The Realities of Change

It's not until we are within difference that we can actually see that life has really changed. As you all know, I love my family. I love my mom. I have struggled with my relationship in the past with my mom, but I have always loved her deeply. In recovery, it has been much easier, as I stopped with so many expectations and just started being her daughter. I started getting to know my mom for who she is, and I started to let her know me - for better or worse.

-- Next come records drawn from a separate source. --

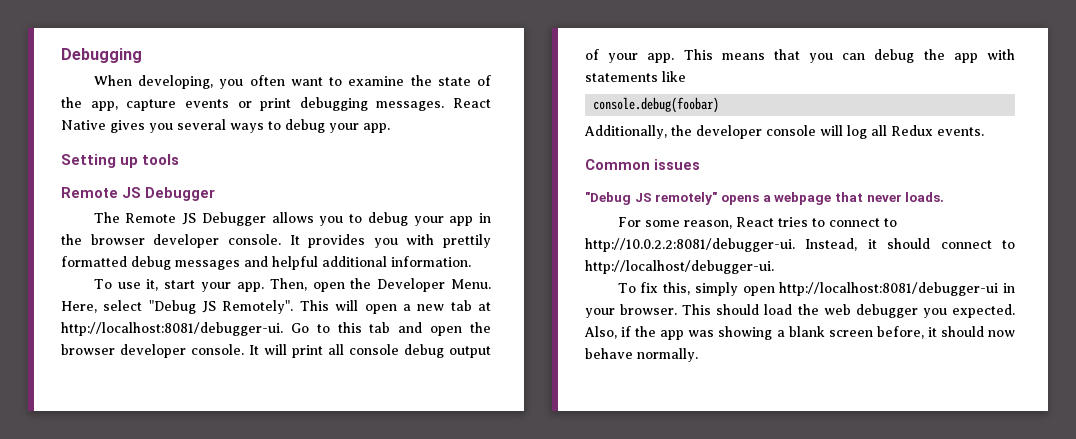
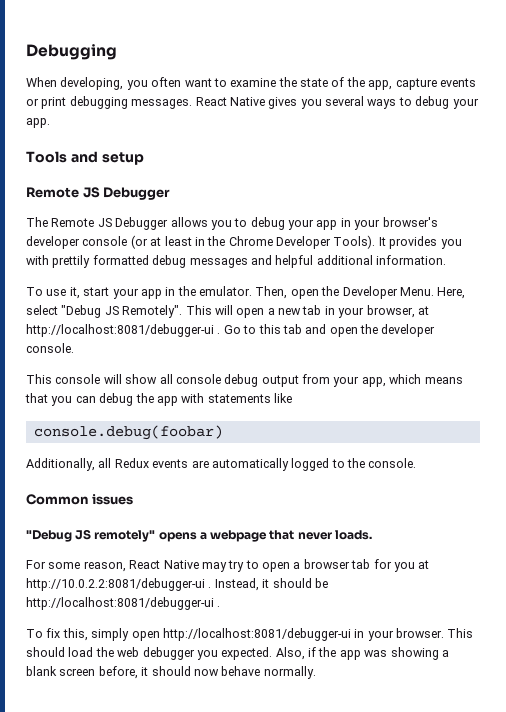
- Setting up tools
+ Tools and setup
- The Remote JS Debugger allows you to debug your app in the browser developer console.
+ The Remote JS Debugger allows you to debug your app in your browser's developer console (or at least in the Chrome Developer Tools).
- To use it, start your app.
+ To use it, start your app in the emulator.
- This will open a new tab at http://localhost:8081/debugger-ui.
+ This will open a new tab in your browser, at http://localhost:8081/debugger-ui .
- Go to this tab and open the browser developer console. It will print all console debug output of your app. This means that you can debug the app with statements like
+ Go to this tab and open the developer console.
+ This console will show all console debug output from your app, which means that you can debug the app with statements like
- Additionally, the developer console will log all Redux events.
+ Additionally, all Redux events are automatically logged to the console.
- For some reason, React tries to connect to http://10.0.2.2:8081/debugger-ui. Instead, it should connect to http://localhost/debugger-ui.
+ For some reason, React Native may try to open a browser tab for you at http://10.0.2.2:8081/debugger-ui . Instead, it should be http://localhost:8081/debugger-ui .

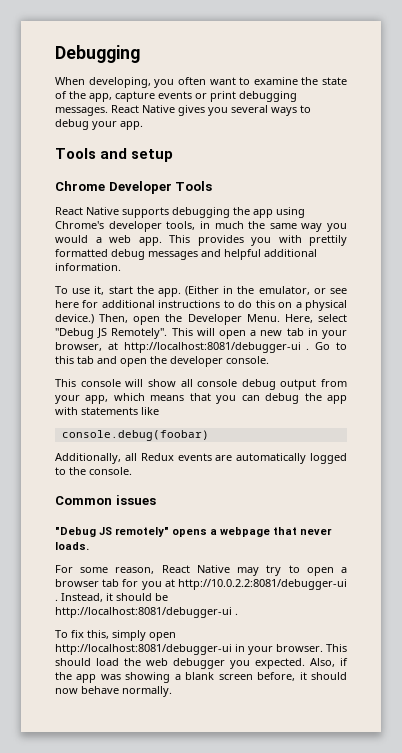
  Tools and setup
- Remote JS Debugger
- The Remote JS Debugger allows you to debug your app in your browser's developer console (or at least in the Chrome Developer Tools). It provides you with prettily formatted debug messages and helpful additional information.
+ Chrome Developer Tools
+ React Native supports debugging the app using Chrome's developer tools, in much the same way you would a web app. This provides you with prettily formatted debug messages and helpful additional information.
- To use it, start your app in the emulator.
+ To use it, start the app. (Either in the emulator, or see here for additional instructions to do this on a physical device.)

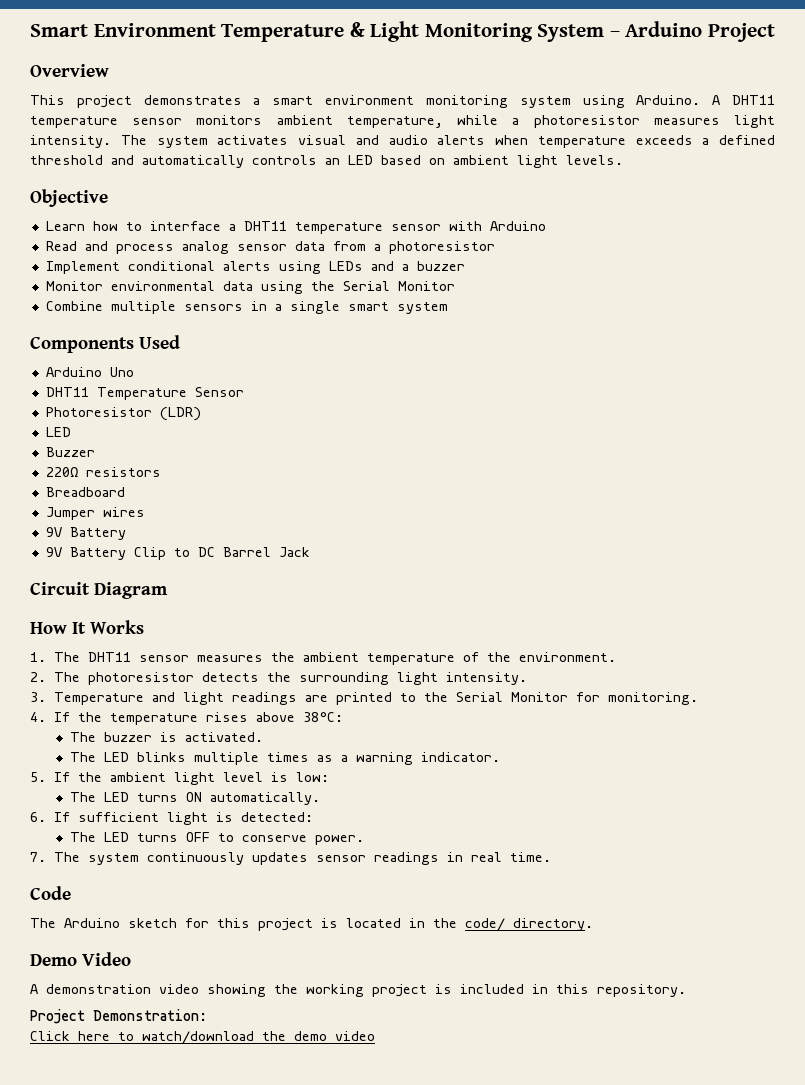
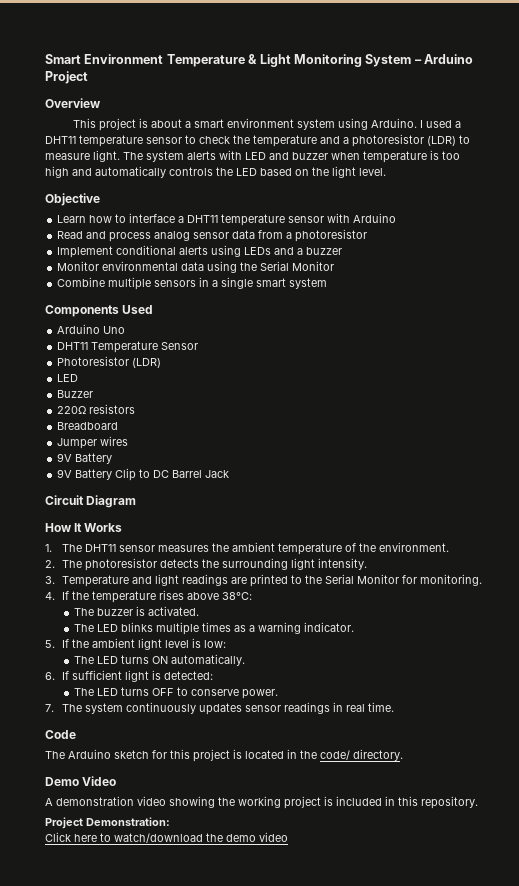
- This project demonstrates a smart environment monitoring system using Arduino.
+ This project is about a smart environment system using Arduino.
- A DHT11 temperature sensor monitors ambient temperature, while a photoresistor measures light intensity. The system activates visual and audio alerts when temperature exceeds a defined threshold and automatically controls an LED based on ambient light levels.
+ I used a DHT11 temperature sensor to check the temperature and a photoresistor (LDR) to measure light. The system alerts with LED and buzzer when temperature is too high and automatically controls the LED based on the light level.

The good news is that over the past several years it appears to be for better. My mom and I have developed a good, honest relationship. My honesty may not be what she is used to, but she seems to accept it in me. We enjoy our time together. We can spend entire days together and have good conversations and not run out of things to talk about. These are things that we didn't do in the past. We just had nothing in common. I never felt as if she wanted to spend time with me.

Today, mom and I spent the day doing real mother/daughter stuff. At the end, we were still happy, talking, and enjoying one another's company. It means so much to me. It shows how much I have changed and how much our relationship has grown.

When I started my recovery journey, I never knew that it would change every aspect of my life. I only thought that I had a gambling problem... a financial problem. Reality is that addiction starts from  somewhere and in the end affects every aspect of our lives. Recovery, amazingly, can also affect every aspect of our lives. There is very little about my life that looks the same as it did when I gambled. I'm the same person, but who I am, how I look at things, and especially my relationships with others, are all different. Today I am grateful for my relationship with my mom.